**Data supplied:**

■ ■ ■ ■ ■

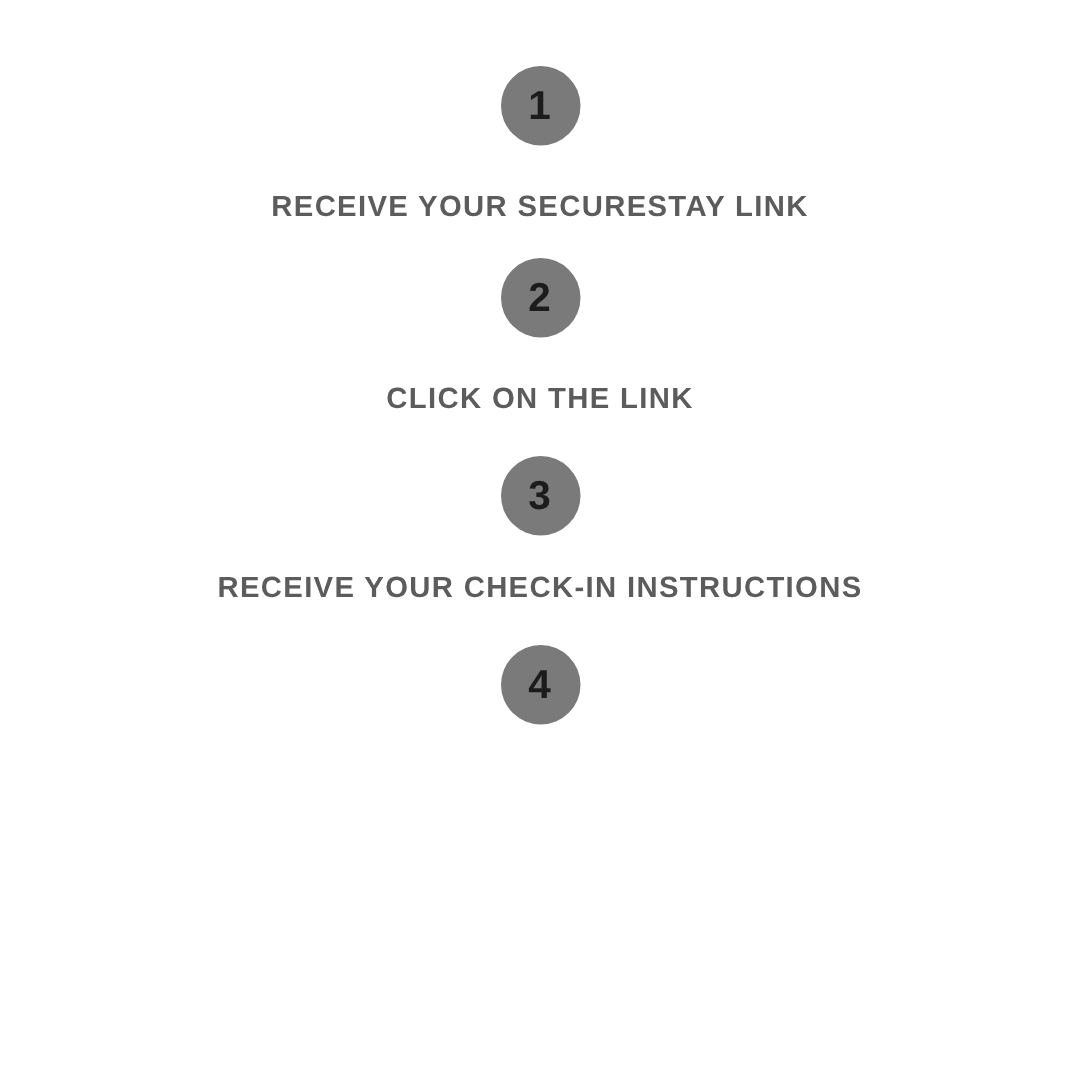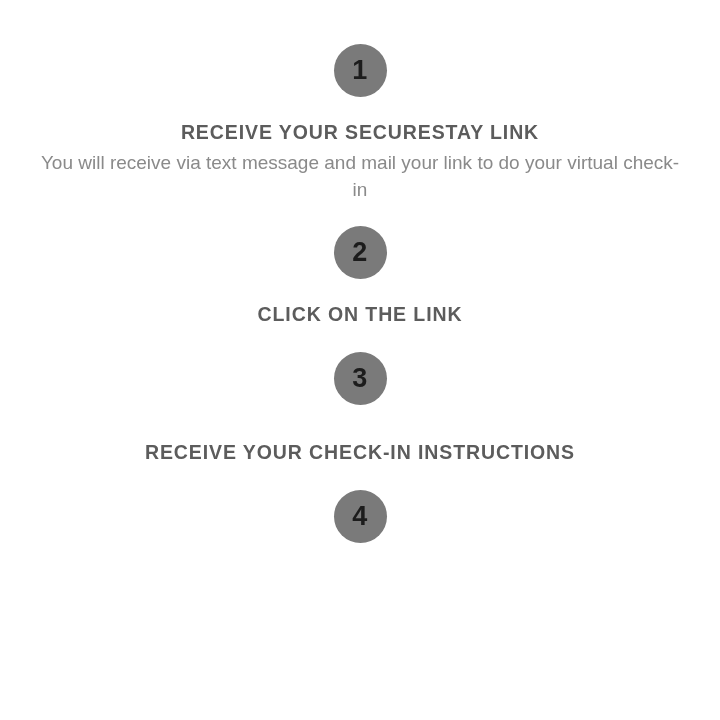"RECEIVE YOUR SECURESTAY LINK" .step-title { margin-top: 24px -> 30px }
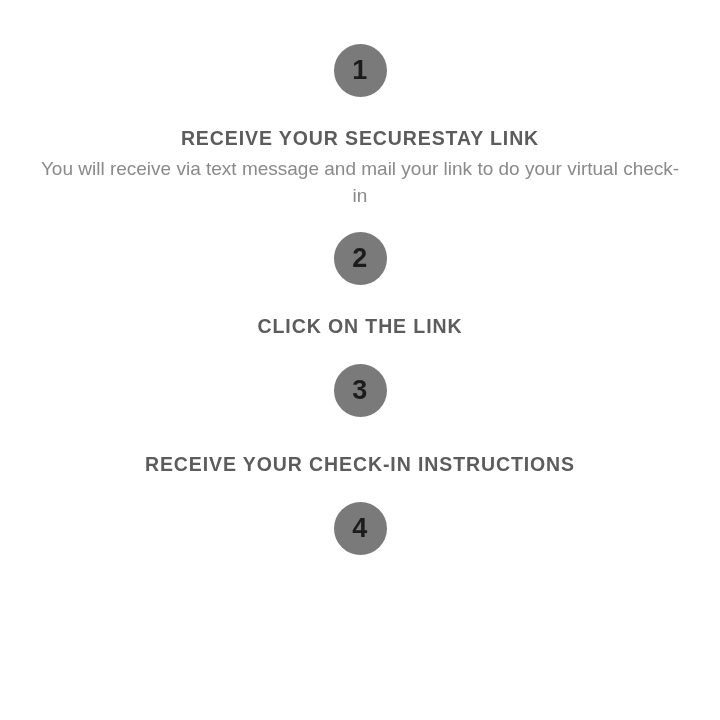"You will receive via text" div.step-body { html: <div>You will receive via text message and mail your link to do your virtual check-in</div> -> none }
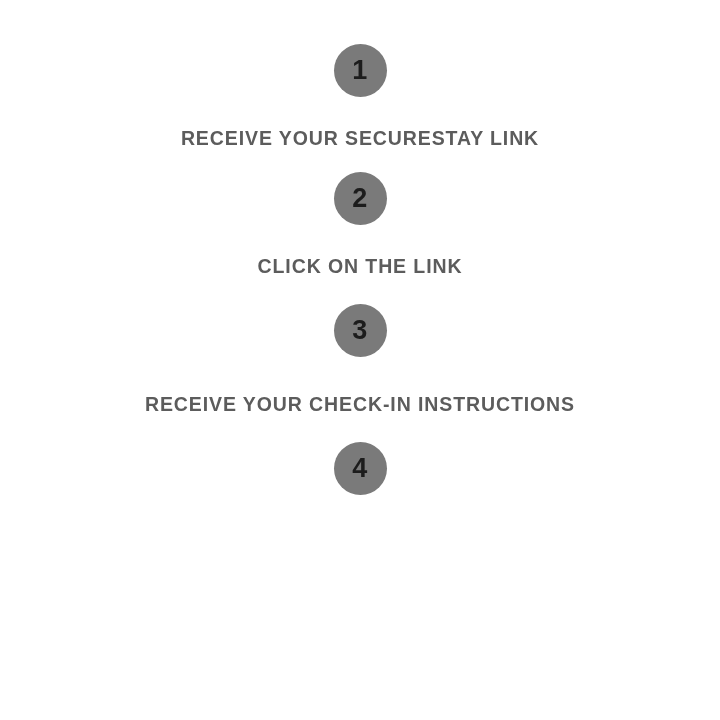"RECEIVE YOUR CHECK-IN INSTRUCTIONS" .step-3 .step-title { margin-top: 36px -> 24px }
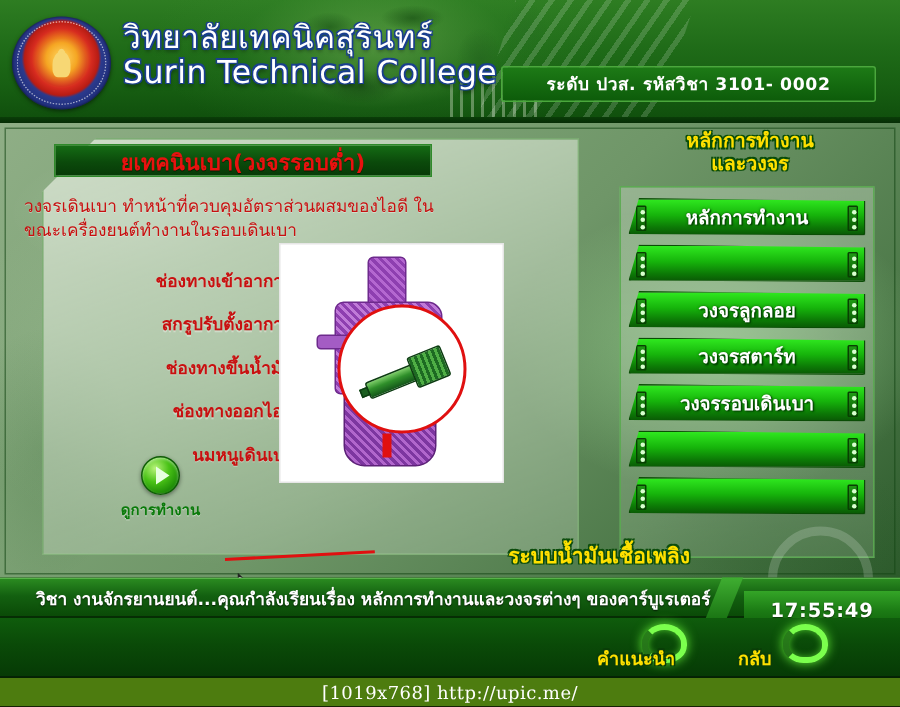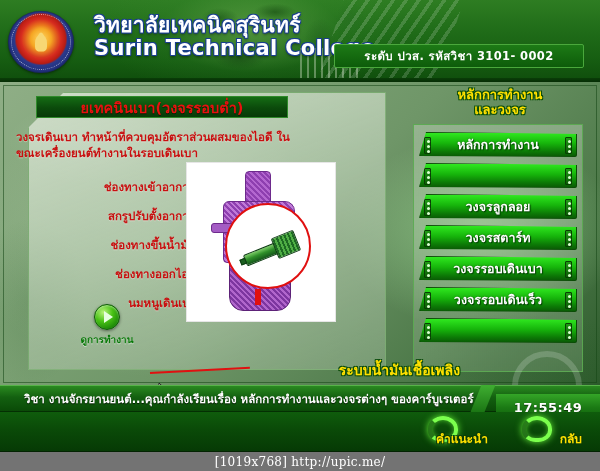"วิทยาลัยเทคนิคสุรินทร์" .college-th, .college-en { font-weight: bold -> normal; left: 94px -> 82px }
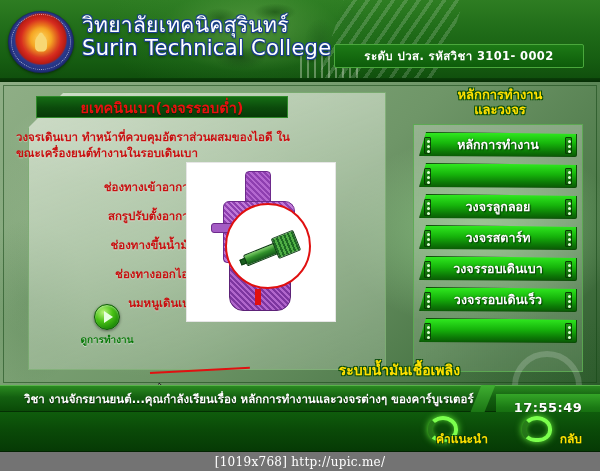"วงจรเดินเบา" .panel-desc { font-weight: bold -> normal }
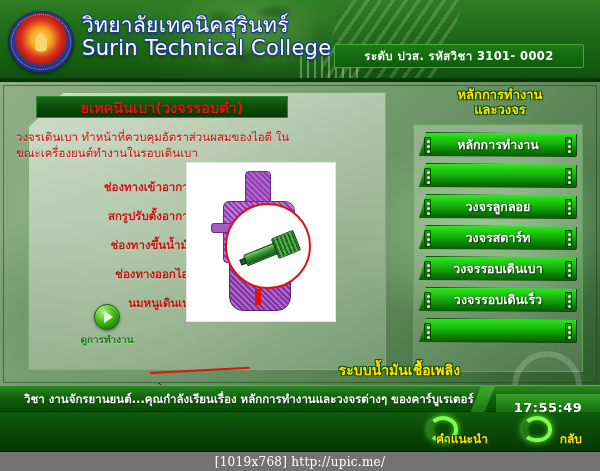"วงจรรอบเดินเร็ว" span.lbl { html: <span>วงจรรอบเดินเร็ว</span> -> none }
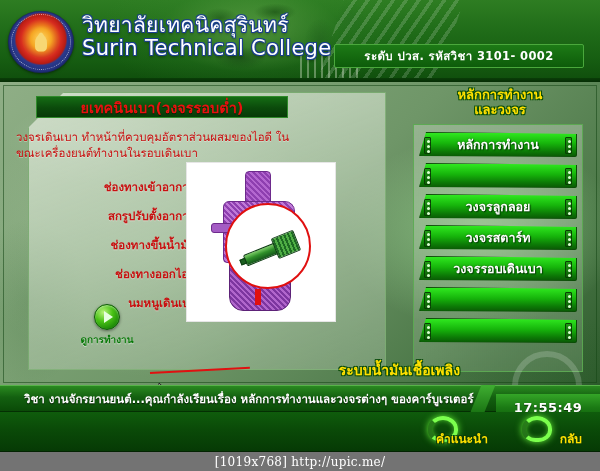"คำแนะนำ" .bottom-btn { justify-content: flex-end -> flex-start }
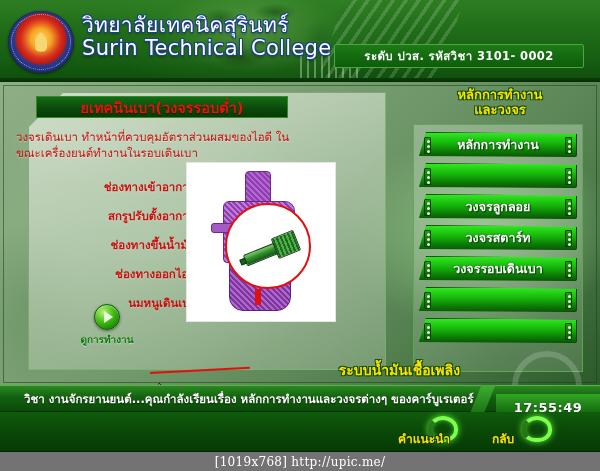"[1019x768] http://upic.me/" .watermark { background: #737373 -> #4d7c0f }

■ ■ ■ ■ ■

**The problem:** With the pictures left out, transcribe exactly the lines from the line holding "justify-content: flex-end ->" through the closing line of the entries.

**Response below:**
"คำแนะนำ" .bottom-btn { justify-content: flex-end -> flex-start }
"[1019x768] http://upic.me/" .watermark { background: #737373 -> #4d7c0f }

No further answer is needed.